Le premier procès attira la foule. Les attentes étaient nombreuses, les familles des victimes étaient toutes là et demandèrent la peine maximale. Au bout de 9 jours de procès, Si Quey fut reconnu coupable et condamné à la perpétuité. Il échappa à la peine de mort du fait qu’il avait plaidé coupable. Cette peine ne convint pas au procureur ni à la foule. Il fit appel.

Le second procès débuta et se conclut très vite par une condamnation à mort. Un peloton exécute Si Quey le 17 septembre 1959.

Le doute

Malgré les aveux, des zones sombres demeurent dans cette histoire. Certains remettent en question la chronologie des faits et le parcours de l’accusé. L’autre problème était lié aux dépositions de l’accusé. Si Quey ne parlait pas un mot de thaï. Toutes les communications qu’il pouvait avoir avec les autorités, les juges passaient par le prisme de traducteurs.

Autre élément en sa défaveur, le contexte de son exécution qui correspond à la période la plus tendue avec la Chine. A l’époque le sentiment anti-chinois est fort, la peur du communisme est omniprésente et très redouté par l’homme fort du pays, le maréchal Sarit. Le même qui va signer l’ordre de son exécution.

D’autres soulignent aussi que l’enquête a très vite laissé tomber la piste d’un autre suspect, celle d’un boucher thaïlandais qui avait été identifié comme le probable tueur d’enfants.
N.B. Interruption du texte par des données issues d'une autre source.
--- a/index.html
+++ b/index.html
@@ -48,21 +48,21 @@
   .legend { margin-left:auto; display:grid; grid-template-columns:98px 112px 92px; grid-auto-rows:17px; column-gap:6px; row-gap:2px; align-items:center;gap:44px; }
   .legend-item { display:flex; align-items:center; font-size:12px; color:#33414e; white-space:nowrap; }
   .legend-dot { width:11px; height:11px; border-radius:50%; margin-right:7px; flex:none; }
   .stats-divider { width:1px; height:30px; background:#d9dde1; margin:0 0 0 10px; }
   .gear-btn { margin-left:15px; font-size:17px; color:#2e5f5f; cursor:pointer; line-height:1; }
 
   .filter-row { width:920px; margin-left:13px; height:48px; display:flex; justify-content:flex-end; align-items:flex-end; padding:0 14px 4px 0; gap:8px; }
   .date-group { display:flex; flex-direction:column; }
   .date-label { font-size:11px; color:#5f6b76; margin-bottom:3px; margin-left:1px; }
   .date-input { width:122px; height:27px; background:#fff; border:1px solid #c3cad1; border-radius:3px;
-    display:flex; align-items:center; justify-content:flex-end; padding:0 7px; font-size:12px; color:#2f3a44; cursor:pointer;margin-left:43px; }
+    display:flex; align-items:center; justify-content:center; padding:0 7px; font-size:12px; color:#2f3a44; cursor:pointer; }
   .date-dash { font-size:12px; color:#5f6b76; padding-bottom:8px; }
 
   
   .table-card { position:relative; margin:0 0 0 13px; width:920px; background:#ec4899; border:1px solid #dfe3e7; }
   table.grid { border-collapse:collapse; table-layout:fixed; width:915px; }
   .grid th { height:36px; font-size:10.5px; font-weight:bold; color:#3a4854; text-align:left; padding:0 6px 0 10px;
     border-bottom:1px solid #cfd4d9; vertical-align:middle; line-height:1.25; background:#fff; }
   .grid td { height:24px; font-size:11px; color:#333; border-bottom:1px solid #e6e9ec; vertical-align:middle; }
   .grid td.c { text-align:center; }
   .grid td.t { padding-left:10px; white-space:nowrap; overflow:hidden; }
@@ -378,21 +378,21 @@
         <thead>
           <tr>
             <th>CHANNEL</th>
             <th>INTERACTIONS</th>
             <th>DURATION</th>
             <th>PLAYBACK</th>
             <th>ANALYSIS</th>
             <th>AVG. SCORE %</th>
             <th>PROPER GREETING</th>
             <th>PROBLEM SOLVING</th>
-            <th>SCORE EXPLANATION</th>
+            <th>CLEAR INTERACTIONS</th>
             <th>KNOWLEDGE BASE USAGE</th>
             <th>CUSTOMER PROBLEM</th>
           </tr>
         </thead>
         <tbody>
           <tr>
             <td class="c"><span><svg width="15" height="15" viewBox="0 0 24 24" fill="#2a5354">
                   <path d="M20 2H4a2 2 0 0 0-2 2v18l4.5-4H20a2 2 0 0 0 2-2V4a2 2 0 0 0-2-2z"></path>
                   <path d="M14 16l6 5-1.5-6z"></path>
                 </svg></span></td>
Enfin deux éléments primordiaux manquent à l’enquête : l’analyse médico-légale des victimes et une expertise psychiatrique. A aucun moment n’a été posée la question de l’irresponsabilité pénale de Si Quey, l’accusé était-il atteint de troubles mentaux ?

Mettre un point final

C’est sans doute cette dernière question qui a fortement influencé la décision de sortir la dépouille de Si Quey du musée. Exposer ainsi des corps à la vue de tous, même dans l’enceinte d’un musée, sans aucun accord, interroge. Que ce soit sur le cadre légal de la chose, sur la question éthique et tout simplement morale. C’est aussi une manière de retirer de l’espace public un témoignage ravivant de nombreuses blessures. Ne plus exposer, c’est faire totalement la place au travail du deuil et cela permet aussi à la société d’oublier les évènements noirs de son histoire.